Given Java's "write once, run anywhere" paradigm and the fact that the Java tutorials give explicit bit sizes for all the primitive data types without the slightest hint that this is dependent on anything, I would say that, yes, an int is always 32 bit.

But are there any caveats? The language spec defines the value range, but says nothing about the internal representation, and I guess that it probably shouldn't. However, I have some code which does bitwise operations on int variables that assume 32 bit width, and I was wondering whether that code is safe on all architectures.

Are there good in-depth resources for this type of question?

+11  A: 

Java code always works as though ints are 32-bit, regardless of the native architecture.

In the specification, there's also a part that is definitive about representation:

The integral types are byte, short, int, and long, whose values are 8-bit, 16-bit, 32-bit and 64-bit signed two's-complement integers, respectively, and char, whose values are 16-bit unsigned integers representing UTF-16 code units

Adam Crume
I found the quote later after some more digging around in the spec and added it.
Hanno Fietz
+1  A: 

Yes, there is no sizeof operator in Java.

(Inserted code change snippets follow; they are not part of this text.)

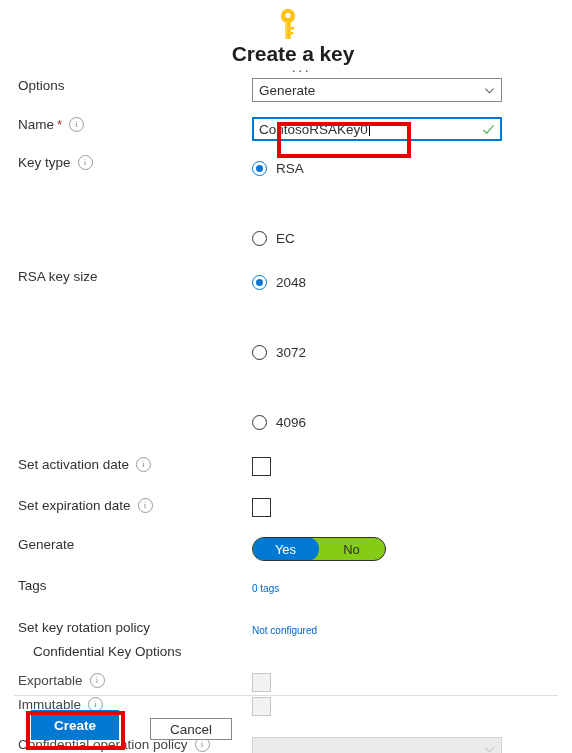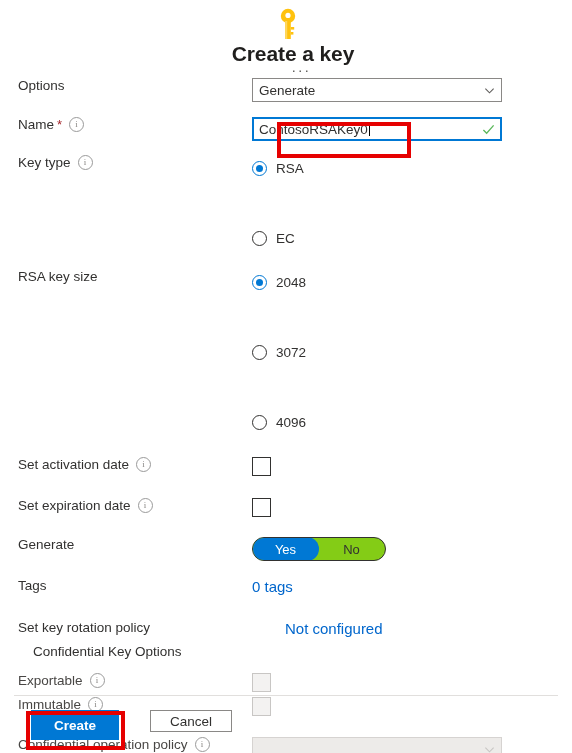"0 tags" .link { font-size: 15px -> 10px }
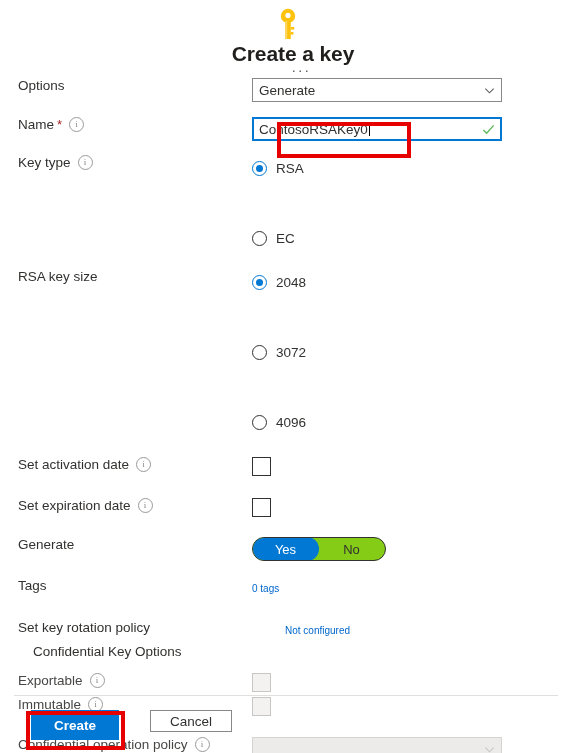"Set key rotation policy" div.row { gap: 33px -> none }
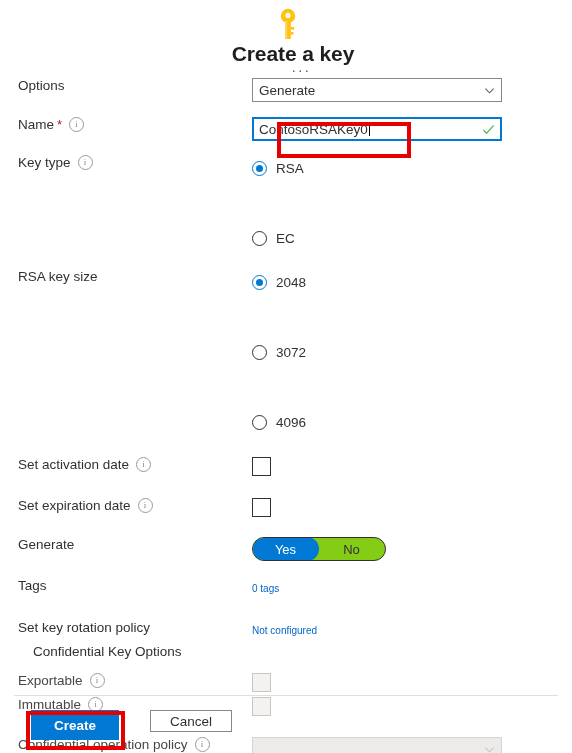"Create" .footer { align-items: flex-start -> flex-end }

According to Bruce Eckel's Thinking in Java:

  • short: 16 bits
  • int: 32 bits
  • long : 64 bits

These values don't vary between architectures.

Tom
+1  A: 

you may be check also the JVM specs: each bitwise operation gets it's opcode (ISHL, IOR, IAND, etc)

dfa
+4  A: 

While the behaviour of Java's primitives is specified completely and exactly in the language spec, there is one caveat: on a 64bit architetcture, it's possible that ints will be word-aligned, which means that an array of ints (or any non-64bit primitive type) could take twice as much memory as on a 32bit achitecture.

Michael Borgwardt
A: 

This isn't an answer because there is already a good answer but I thought I'd point out that the reason this is so for Java but it wasn't for C or C++ is that Java compiles to a virtual machine (the Java VM or JVM). Because the JVM runs the same bytecode and has the same internal structure no matter which machine it is on, it seems to have the same size for primitive types on every machine. C and C++ did not try to emulate any particular behaviors and were subject to the whims of processor implementations on a variety of machines.

John Munsch
Whether a language is compiled to bytecode and whether it has cross platform primitive sizes are independent.